YOUR OBJECTIVE |
The whole listing is to be given again without alteration, except that its pictures are dropped.

%%

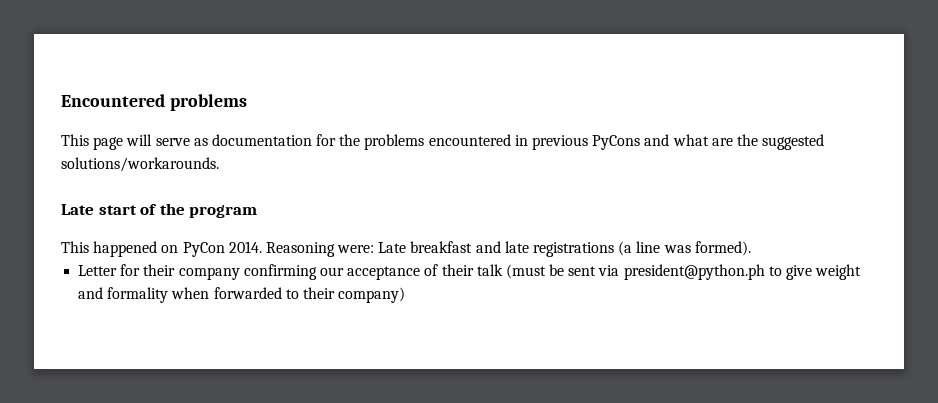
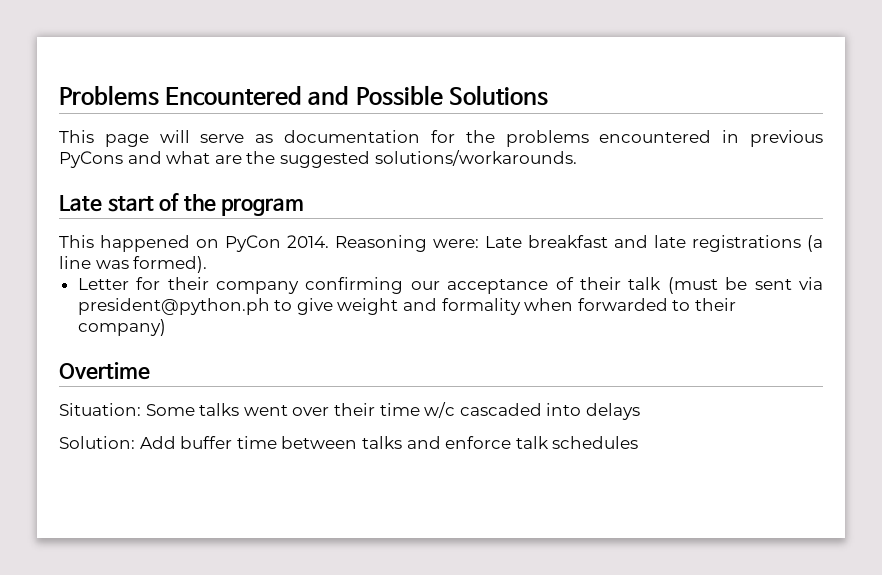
- Encountered problems
+ Problems Encountered and Possible Solutions
+ Overtime
+ Situation: Some talks went over their time w/c cascaded into delays
+ Solution: Add buffer time between talks and enforce talk schedules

%%

EXERCISE RESPONSE |
- Encountered problems
+ Problems Encountered and Possible Solutions
+ Overtime
+ Situation: Some talks went over their time w/c cascaded into delays
+ Solution: Add buffer time between talks and enforce talk schedules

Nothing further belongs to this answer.